Miraba el reloj cada cinco minutos, aunque no supiera leerlo del todo bien. Para él, la llegada de su madre era el verdadero inicio del fin de semana. Cuando al fin escuchaba el sonido metálico de la cerradura girando, su cuerpo entero reaccionaba: se levantaba de un salto, corría hacia la puerta y la recibía con un abrazo tan fuerte como podía.

Esa noche no fue diferente. Ella entró con una sonrisa y una bolsa de papel marrón. Traía galletas de su panadería favorita y una caja de crayones nuevos.

—Hoy fue un buen día —dijo ella, arrodillándose para abrazarlo—. ¿Y tú? ¿Qué tal la búsqueda del tesoro?

Él le contó todo mientras comían galletas sobre el suelo de la sala, dibujando en hojas recicladas. Rieron, se mancharon los dedos de chocolate. En medio de la charla, ella lo observó con ternura.

—¿Y si salimos un rato? Hace buena tarde —sugirió, acariciándole el cabello.

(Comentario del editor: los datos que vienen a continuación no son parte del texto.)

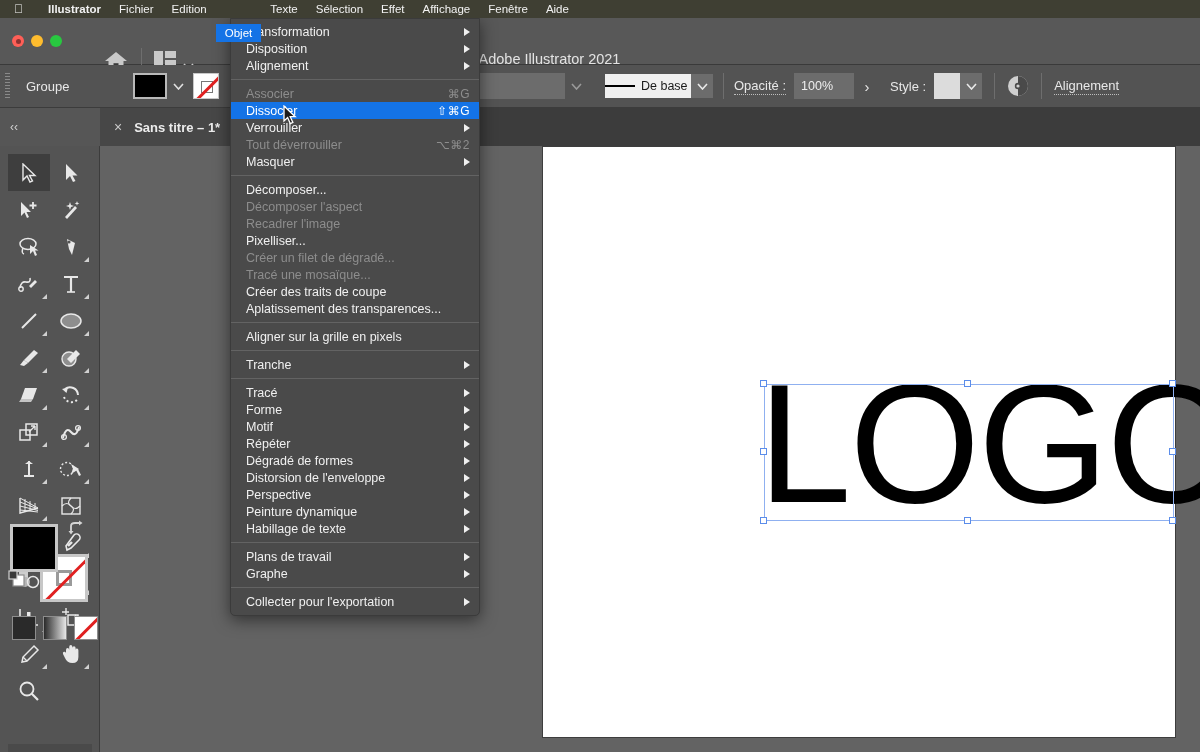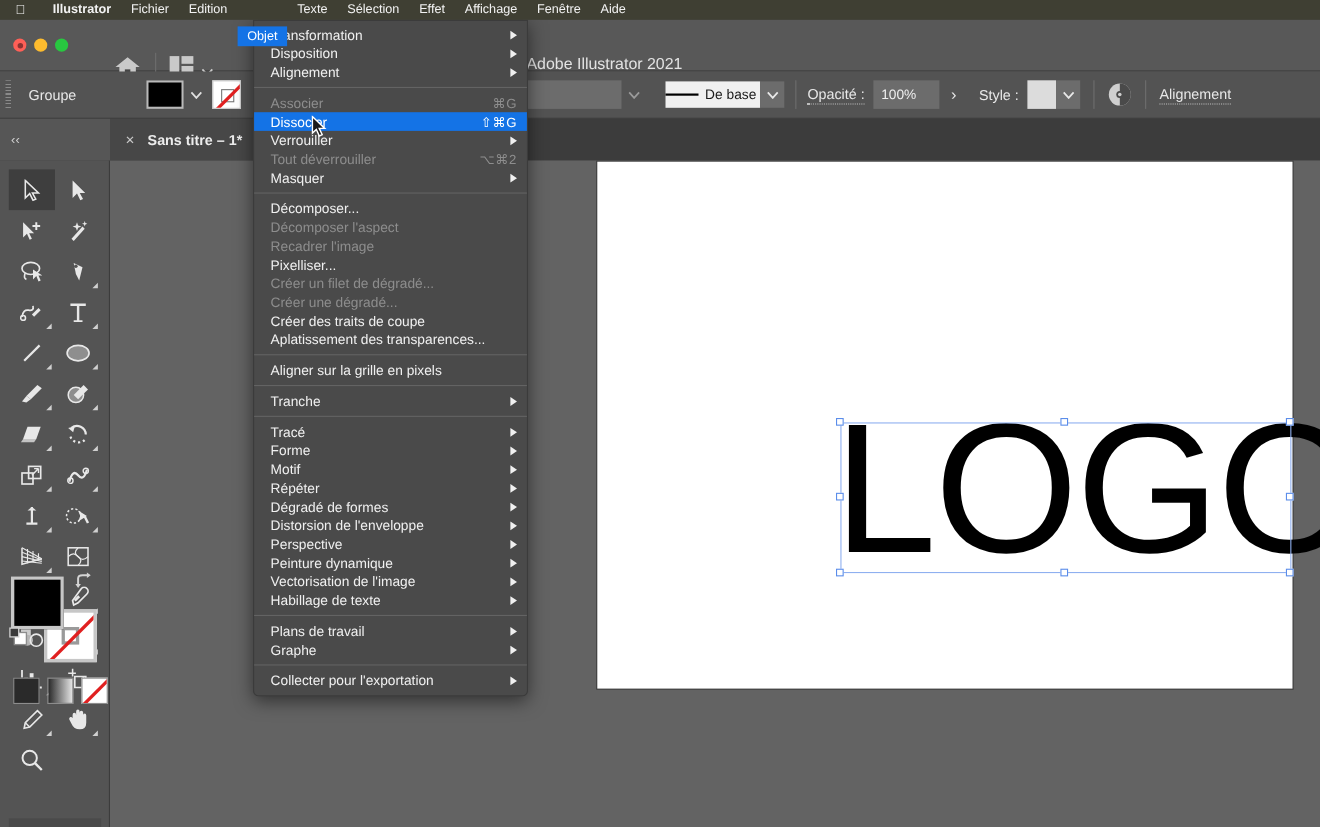"Créer une dégradé..." span.lbl { text: Créer une dégradé -> Tracé une mosaïque }
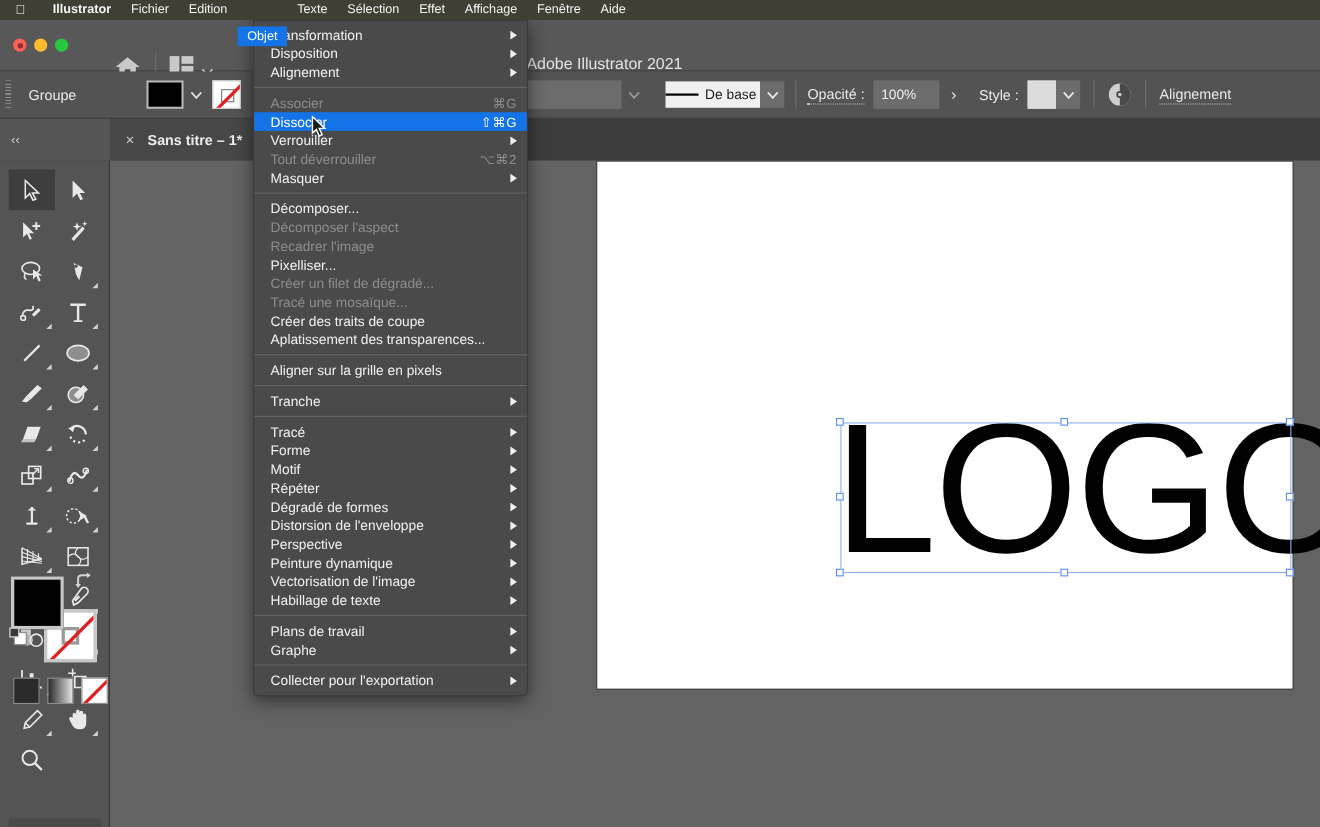"Vectorisation de l'image" div.mrow { html: <div> <span>Vectorisation de l'image</span> <span></span> </div> -> none }
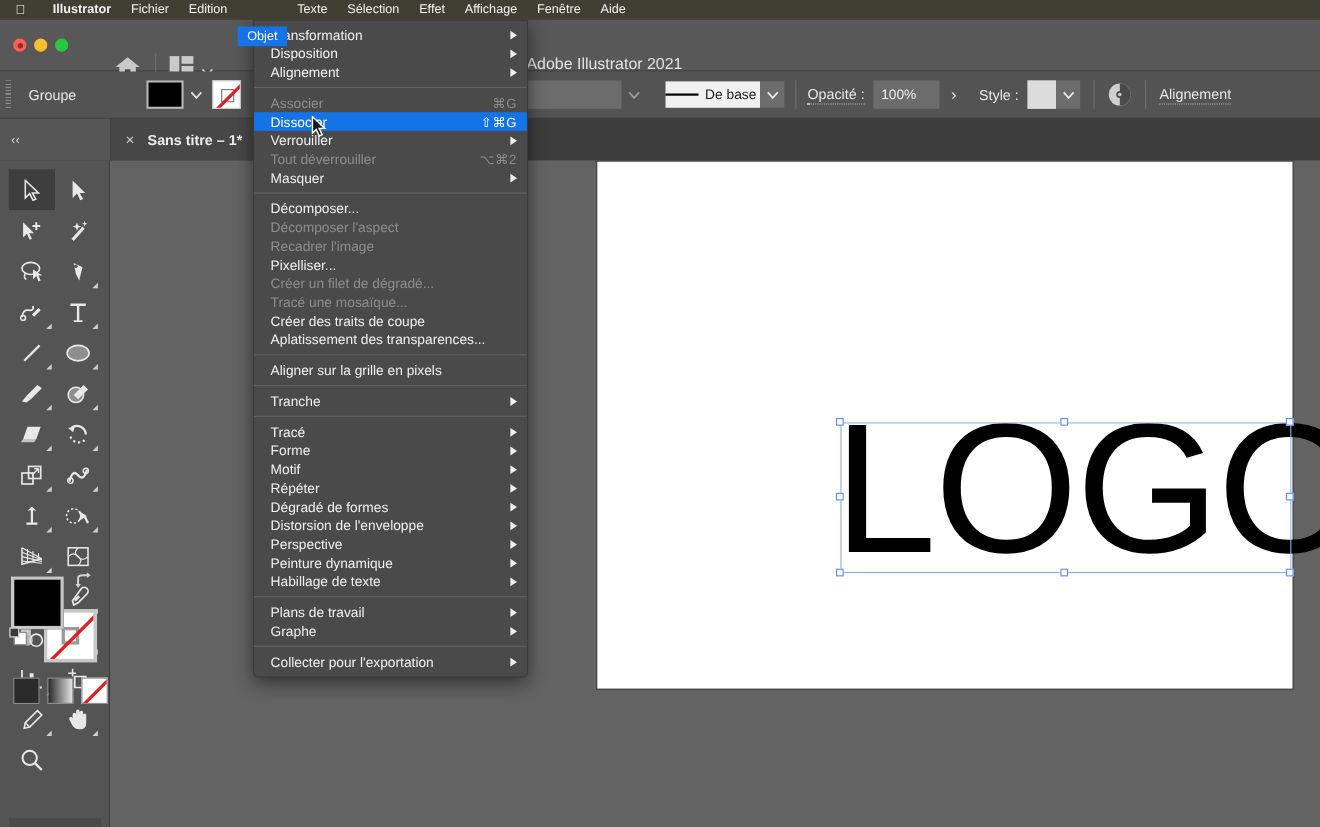"LOGO" .artboard { height: 479px -> 590px }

—¡¿Al parque?! —preguntó él, con los ojos iluminados.

—Al parque —confirmó ella.

A las 17:15 salieron rumbo al parque. Sebastián corría delante de ella con un gorro de dinosaurio mal puesto, gritando que era un "Rex velocísimo", mientras ella lo seguía con una sonrisa paciente.

En el camino, se detuvo a observar una fila de hormigas cruzando la acera. Se agachó, intrigado.

—¿Adónde crees que van, mami? —preguntó.

—Quizá a casa, como nosotros —respondió ella, con una calidez que no necesitaba explicación.

—¿Y si las seguimos? —dijo el niño con una sonrisa traviesa.

—¿A las hormigas?

—¡Sí! Capaz nos llevan a un lugar secreto.

Ella fingió pensarlo un momento, llevándose el dedo a la barbilla.

—Mmm... suena a una gran aventura. Pero creo que ya tenemos una misión importante: ¡llegar al parque antes de que anochezca!

—¡Sí, señora capitana! —gritó él, saludando como un soldado.

Ella soltó una carcajada suave, y continuaron caminando juntos. En el trayecto, hablaron sobre las formas de las nubes, imaginaron que un perro que pasó junto a ellos era un dragón disfrazado, y discutieron cuál sería el superpoder más divertido para tener solo los viernes.